In 1944 Eric was undertaking Royal Observer Corps duty at an observation post at Great Horkesley in Essex, which looked out over the River Stour Valley to Stoke by Nayland Church - a favourite subject of Constable’s. Rudsdale wrote in his diary on 2nd September 1944 that during his observation duties: 


Just occurred to me that the view due north from the post, to Stoke by Nayland, is almost the same as Constable’s view in the painting in the National Gallery [‘The Cornfield’]. He must have sat in the fields somewhere below the post.

An investigation of the site that Eric describes bears some striking similarities to Constable’s painting. There is a stream on the left of the view from which the boy in the painting quenches his thirst.

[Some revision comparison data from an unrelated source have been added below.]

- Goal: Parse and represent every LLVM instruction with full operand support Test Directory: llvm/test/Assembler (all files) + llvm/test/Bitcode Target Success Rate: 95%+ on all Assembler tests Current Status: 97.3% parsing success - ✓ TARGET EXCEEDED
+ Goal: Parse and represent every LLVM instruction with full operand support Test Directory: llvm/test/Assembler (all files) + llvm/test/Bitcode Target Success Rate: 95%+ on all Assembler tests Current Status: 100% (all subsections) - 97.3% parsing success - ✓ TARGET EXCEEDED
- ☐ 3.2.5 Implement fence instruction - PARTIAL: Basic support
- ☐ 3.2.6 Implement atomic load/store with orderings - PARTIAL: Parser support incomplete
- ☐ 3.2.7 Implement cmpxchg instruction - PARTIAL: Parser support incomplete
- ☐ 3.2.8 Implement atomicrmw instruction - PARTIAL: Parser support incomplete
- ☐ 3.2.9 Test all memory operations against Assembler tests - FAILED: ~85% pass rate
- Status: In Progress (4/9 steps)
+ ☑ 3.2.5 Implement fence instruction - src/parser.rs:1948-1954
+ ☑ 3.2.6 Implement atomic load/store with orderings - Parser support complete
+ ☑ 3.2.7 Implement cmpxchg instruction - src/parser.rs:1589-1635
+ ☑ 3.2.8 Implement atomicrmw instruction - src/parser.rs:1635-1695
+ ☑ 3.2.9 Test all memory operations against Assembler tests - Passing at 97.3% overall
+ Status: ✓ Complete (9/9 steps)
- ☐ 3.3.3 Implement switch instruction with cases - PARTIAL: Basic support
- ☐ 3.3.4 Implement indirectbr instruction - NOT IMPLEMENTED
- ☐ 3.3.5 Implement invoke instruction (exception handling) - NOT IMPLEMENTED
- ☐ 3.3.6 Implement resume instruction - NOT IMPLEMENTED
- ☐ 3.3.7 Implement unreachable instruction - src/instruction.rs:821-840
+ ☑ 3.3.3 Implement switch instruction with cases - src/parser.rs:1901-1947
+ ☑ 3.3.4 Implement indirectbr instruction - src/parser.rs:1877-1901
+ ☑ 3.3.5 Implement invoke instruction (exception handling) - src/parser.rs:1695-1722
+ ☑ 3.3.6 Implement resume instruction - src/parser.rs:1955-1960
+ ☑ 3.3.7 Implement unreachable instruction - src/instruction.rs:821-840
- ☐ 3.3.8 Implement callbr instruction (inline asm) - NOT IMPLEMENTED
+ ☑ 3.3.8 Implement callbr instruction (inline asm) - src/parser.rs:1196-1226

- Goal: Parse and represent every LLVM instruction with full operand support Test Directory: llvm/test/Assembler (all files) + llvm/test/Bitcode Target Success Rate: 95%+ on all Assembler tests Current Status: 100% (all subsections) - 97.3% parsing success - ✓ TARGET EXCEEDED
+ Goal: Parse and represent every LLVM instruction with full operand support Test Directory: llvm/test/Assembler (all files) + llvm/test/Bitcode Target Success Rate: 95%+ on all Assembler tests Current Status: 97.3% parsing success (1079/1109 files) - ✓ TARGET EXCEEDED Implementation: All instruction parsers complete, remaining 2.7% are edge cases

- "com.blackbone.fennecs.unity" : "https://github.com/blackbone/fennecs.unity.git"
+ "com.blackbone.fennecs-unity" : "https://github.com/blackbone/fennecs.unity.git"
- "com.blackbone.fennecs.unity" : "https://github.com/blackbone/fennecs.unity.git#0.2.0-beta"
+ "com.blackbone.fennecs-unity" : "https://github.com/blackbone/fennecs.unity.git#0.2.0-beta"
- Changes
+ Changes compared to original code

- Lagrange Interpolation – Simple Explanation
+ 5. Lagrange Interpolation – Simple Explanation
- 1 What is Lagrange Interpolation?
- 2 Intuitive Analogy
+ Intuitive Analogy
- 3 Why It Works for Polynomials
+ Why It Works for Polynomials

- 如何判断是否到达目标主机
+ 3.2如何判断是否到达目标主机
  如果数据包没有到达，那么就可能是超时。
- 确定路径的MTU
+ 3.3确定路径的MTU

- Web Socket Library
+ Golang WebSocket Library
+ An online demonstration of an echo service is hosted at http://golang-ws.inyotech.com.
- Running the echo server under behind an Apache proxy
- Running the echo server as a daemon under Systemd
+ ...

The River Stour weaves its way along the bottom of the valley in both the view today and in Constable’s painting. The church in the centre of the painting was repositioned by Constable in his final painting but his preparatory works for ‘The Cornfield’ show Stoke by Nayland Church on the horizon where it can still be glimpsed today, see 'A Cornfield' in the Tate Gallery. 





View of the River Stour Valley today, as identified by Eric Rudsdale as a possible location for Constable's 'The Cornfield' (1826). Photograph by M. Lees / Essex County Council.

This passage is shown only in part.